# Exercise description
Omitting all images, give the entries that follow again exactly as they read.

+--

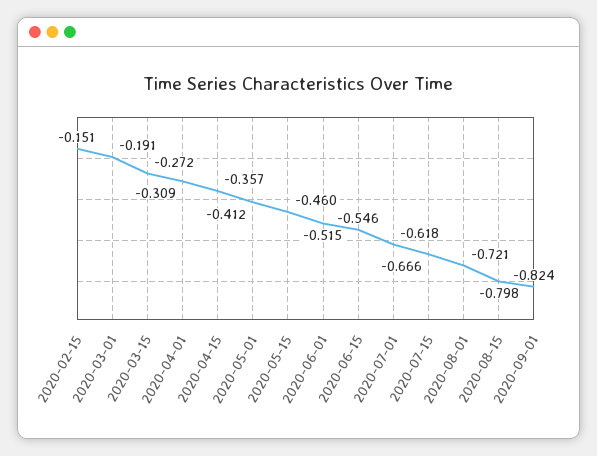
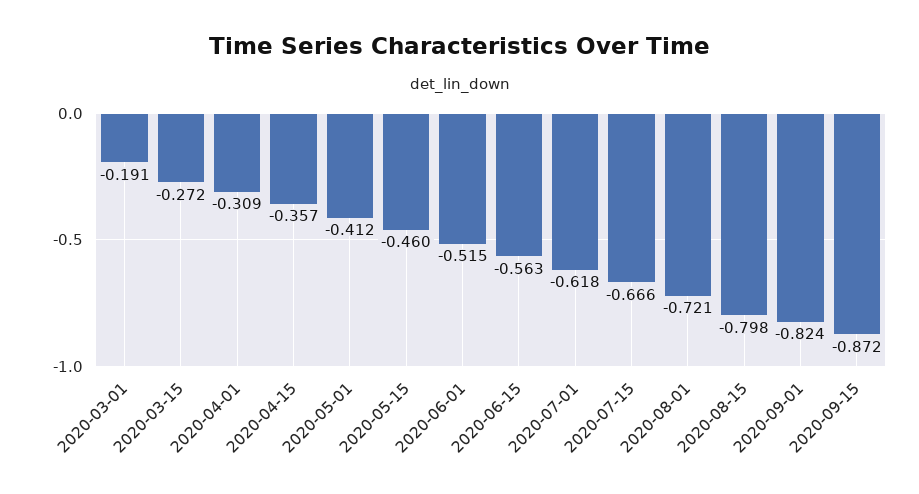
2020-02-15: -0.151 -> none
2020-06-15: -0.546 -> -0.563
2020-09-15: none -> -0.872

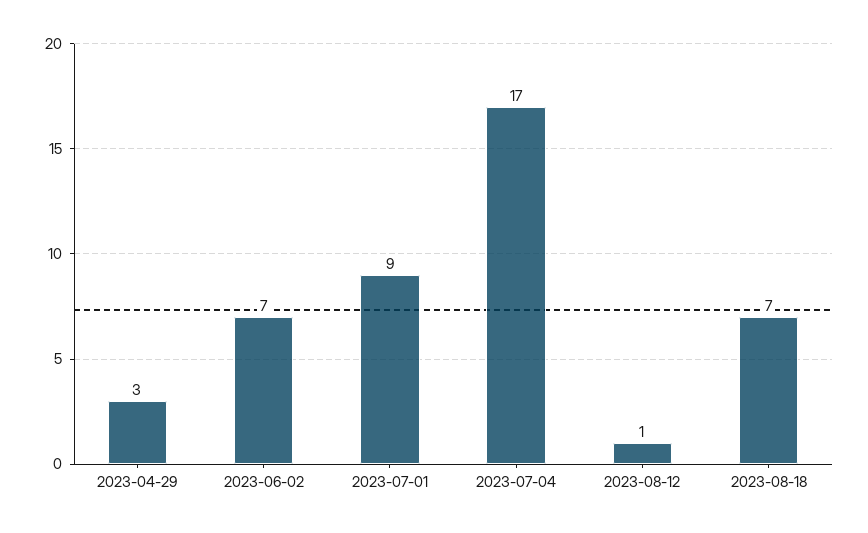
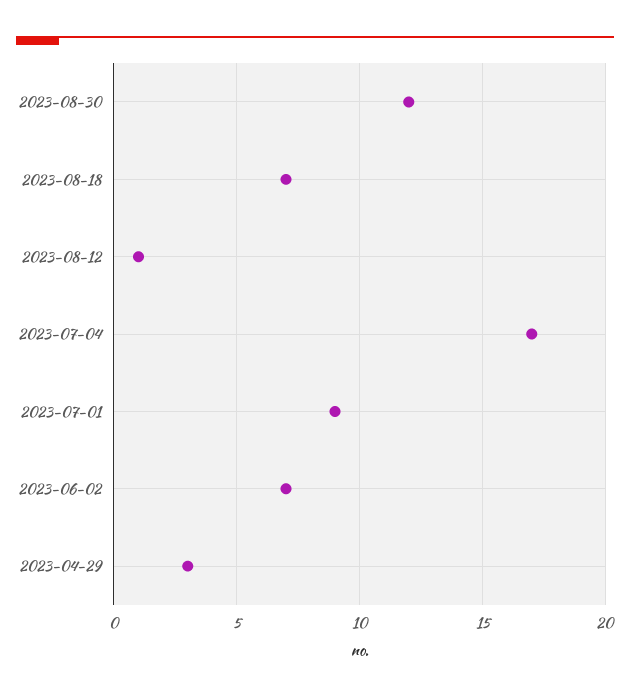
2023-08-30: none -> 12

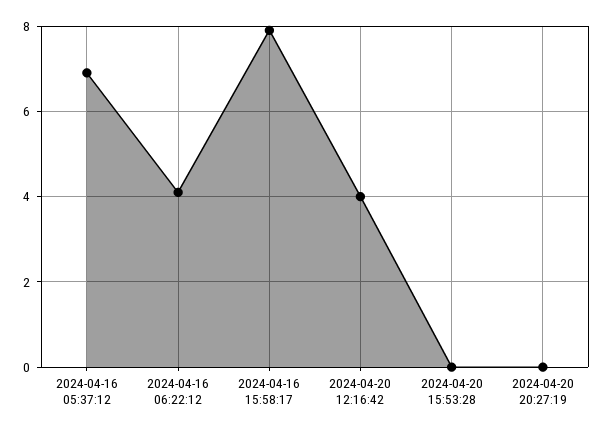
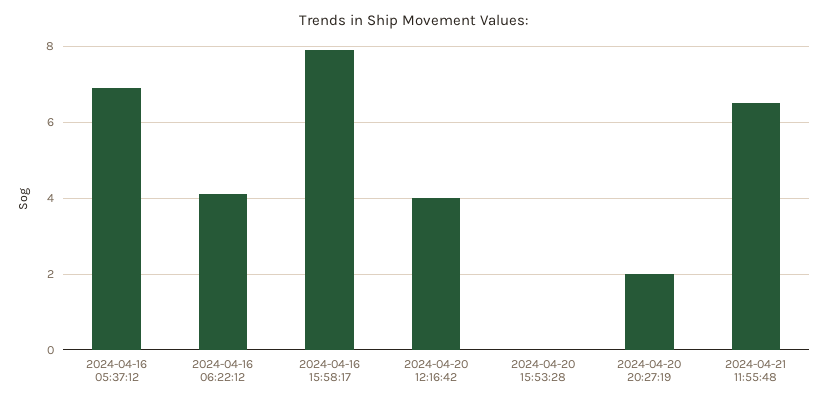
2024-04-20 20:27:19: 0 -> 2
2024-04-21 11:55:48: none -> 6.5

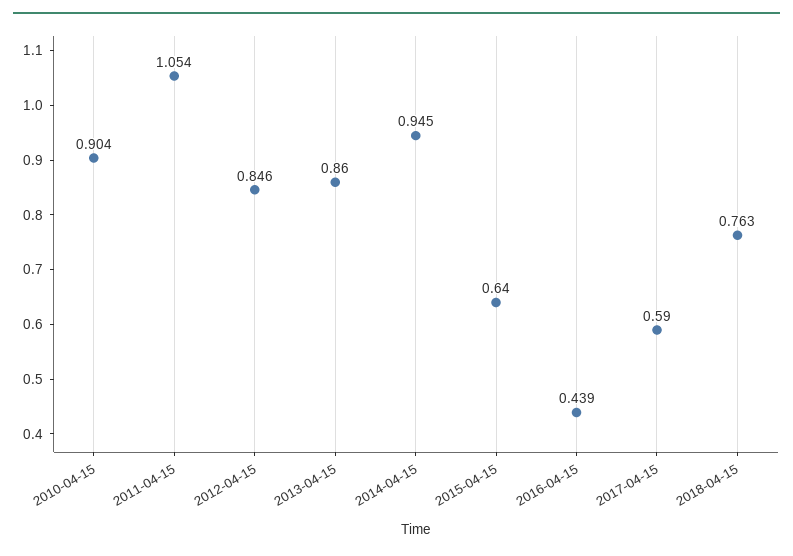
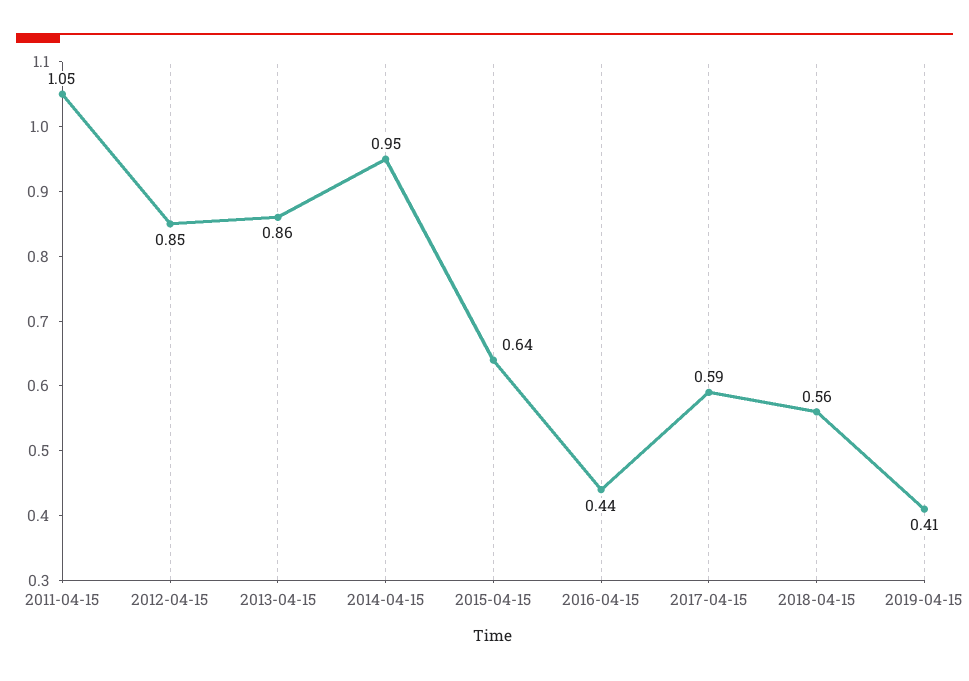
2010-04-15: 0.904 -> none
2018-04-15: 0.763 -> 0.56
2019-04-15: none -> 0.41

+--

# Expected output
2020-02-15: -0.151 -> none
2020-06-15: -0.546 -> -0.563
2020-09-15: none -> -0.872

2023-08-30: none -> 12

2024-04-20 20:27:19: 0 -> 2
2024-04-21 11:55:48: none -> 6.5

2010-04-15: 0.904 -> none
2018-04-15: 0.763 -> 0.56
2019-04-15: none -> 0.41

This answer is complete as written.